Daha bir gece önce İmamoğlu’nun 31 yıl önce aldığı üniversite diploması hukuken geçerliği tartışmalı bir kararla iptal edilmişti. Bundan 35 yıl önceye dönüp o zaman yapılmış bir üniversite yatay geçişini geçersiz kılmak, hukuku, idareyi her şeyi ama her şeyi dibine kadar zorlamayı göze alıp siyasi rakibi yarışamaz hale getirmek anlamına geliyordu.
İdare, bunu yaptığı yetmezmiş gibi ya da sadece diploma iptalinin yetmeyeceğini düşünerek olsa gerek, üstüne bir de İmamoğlu’nu gözaltına alıp, dört gün gözaltında hakaret eder gibi tutup sonra da tutuklayınca, bu milletin içinde bir tel koptu.
Bakın, Türkiye iyi kötü bir demokratik ülke kabul ediliyor, hukukun var olduğu varsayılıyordu.
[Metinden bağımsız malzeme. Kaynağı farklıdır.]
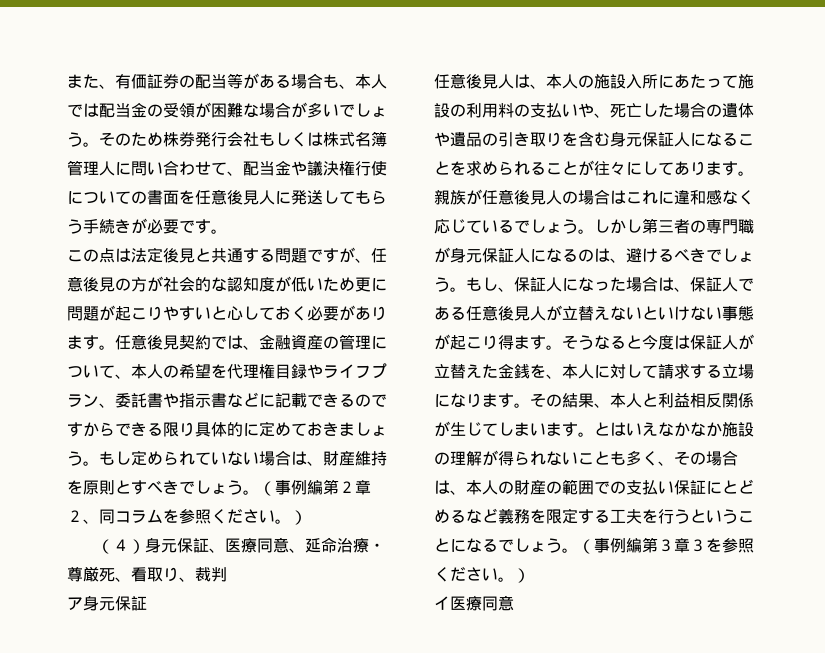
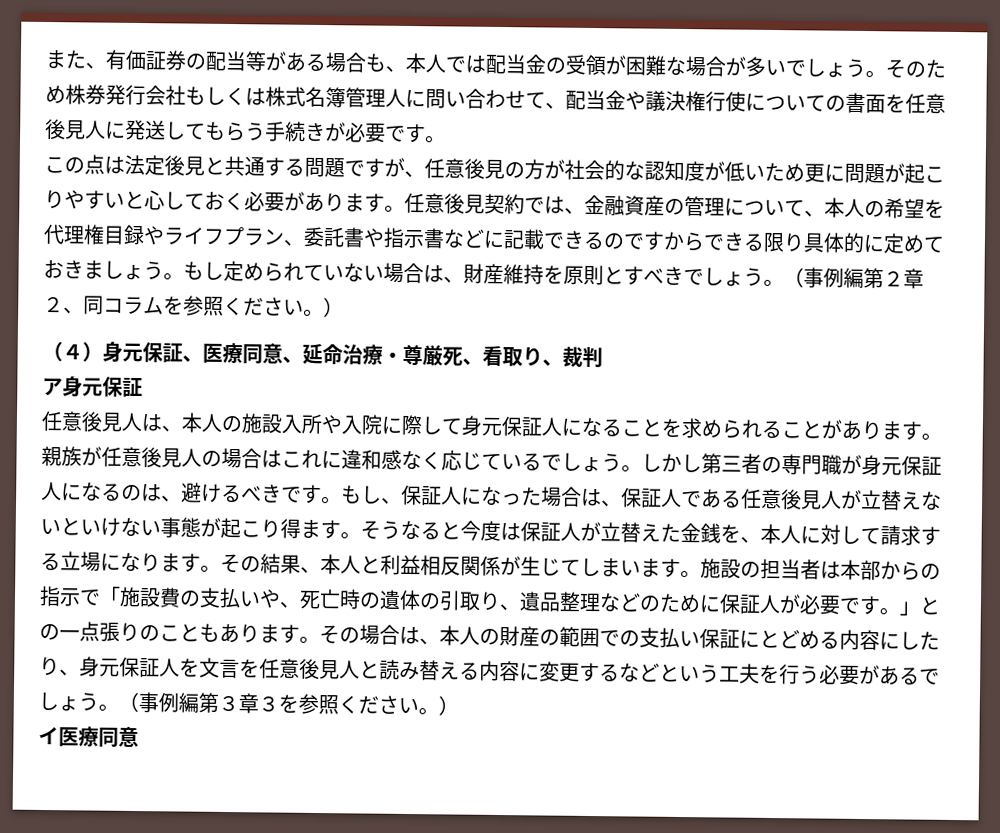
- 任意後見人は、本人の施設入所にあたって施設の利用料の支払いや、死亡した場合の遺体や遺品の引き取りを含む身元保証人になることを求められることが往々にしてあります。
+ 任意後見人は、本人の施設入所や入院に際して身元保証人になることを求められることがあります。
- しかし第三者の専門職が身元保証人になるのは、避けるべきでしょう。
+ しかし第三者の専門職が身元保証人になるのは、避けるべきです。
- とはいえなかなか施設の理解が得られないことも多く、その場合は、本人の財産の範囲での支払い保証にとどめるなど義務を限定する工夫を行うということになるでしょう。
+ 施設の担当者は本部からの指示で「施設費の支払いや、死亡時の遺体の引取り、遺品整理などのために保証人が必要です。」との一点張りのこともあります。その場合は、本人の財産の範囲での支払い保証にとどめる内容にしたり、身元保証人を文言を任意後見人と読み替える内容に変更するなどという工夫を行う必要があるでしょう。

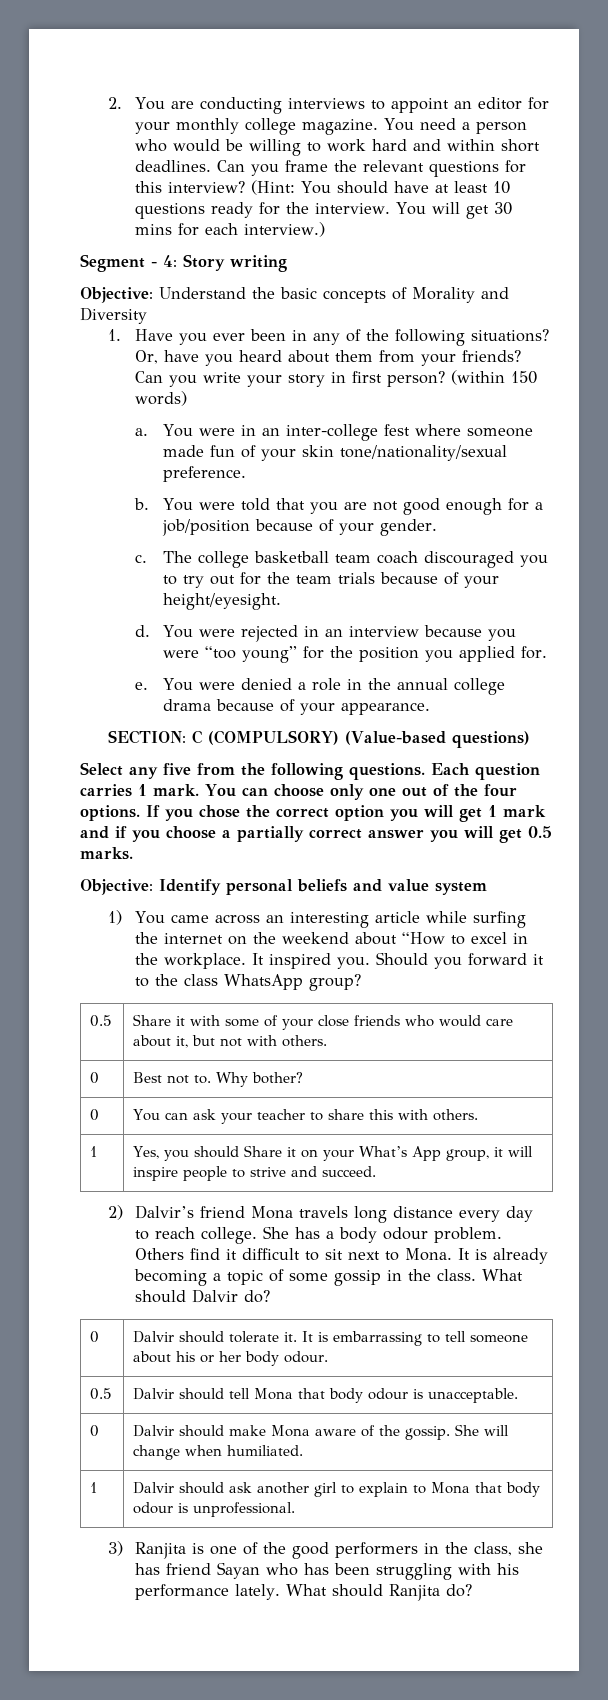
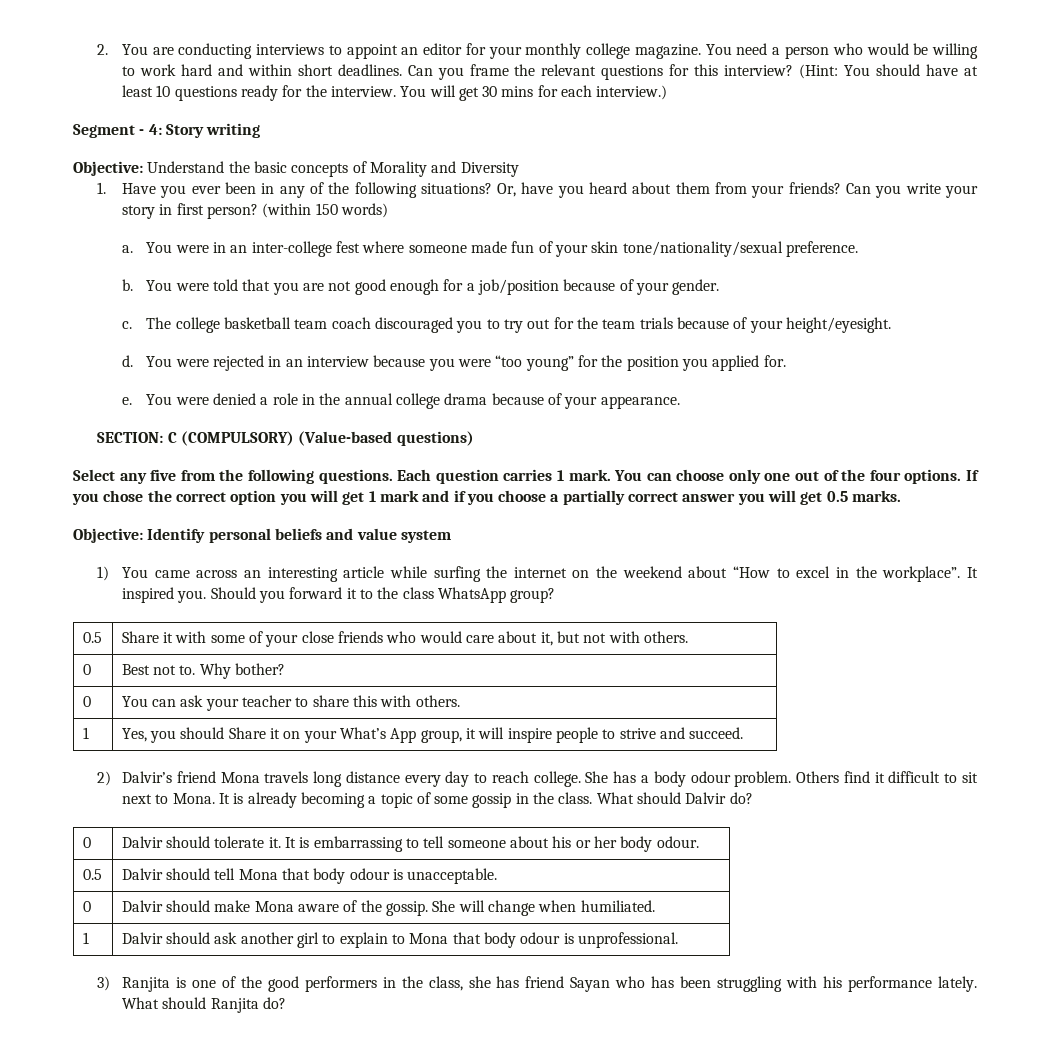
- 1) You came across an interesting article while surfing the internet on the weekend about “How to excel in the workplace.
+ 1) You came across an interesting article while surfing the internet on the weekend about “How to excel in the workplace”.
İktidardaki Tayyip Erdoğan’ın ülkenin meşru cumhurbaşkanı olduğuna, seçimi hakkıyla kazandığına dair tartışma marjinal bir tartışmaydı 19 Mart öncesine kadar.
Ama şimdi öyle değil. Erdoğan durduk yerde kendi siyasi meşruiyetini tartışmalı hale getirdi.
İnsanlar, doğal olarak diploma iptalinden İmamoğlu’nun tutuklanmasına kadar her şeyden doğrudan Tayyip Erdoğan’ı sorumlu tutuyorlar. İstediğiniz Ak Partiliyle konuşun, ister sıradan bir seçmen olsun ister parti yöneticisi, onların bile bu yaşananların arkasında Tayyip Erdoğan’ın bilgisi ve izni olduğundan kuşku duymadan konuştuğunu göreceksiniz.
Böyle konuşulması da normal: Tayyip Erdoğan’ın 23 yıldır iktidarda çizdiği kendi portresi bu zaten. Uçan kuştan haberi olan, ondan izinsiz hiçbir şeyin gerçekleşemediği lider.
Fakat diyorum ya, 19 Mart sabahı bu milletin içindeki bir tel koptu. O kopan telin ne olduğu da belli: Tayyip Erdoğan’dan korkmayı bıraktılar.
Kızı tutuklanan bir babayı hatırlıyorum Bayramdan hemen önce Çağlayan Adliyesinin önünde, kızına ‘Ne işin var senin oralarda’ demiyordu, tam tersine arkasında duruyordu: ‘Dik dur, arkandayız.’
Toplumlarda, hele hele baskı altında tutulan toplumlarda bu korku duvarının aşılması ama buna rağmen yönetimin korkutmaya devam etmek istemesi çok vahim sonuçlara neden olabilir.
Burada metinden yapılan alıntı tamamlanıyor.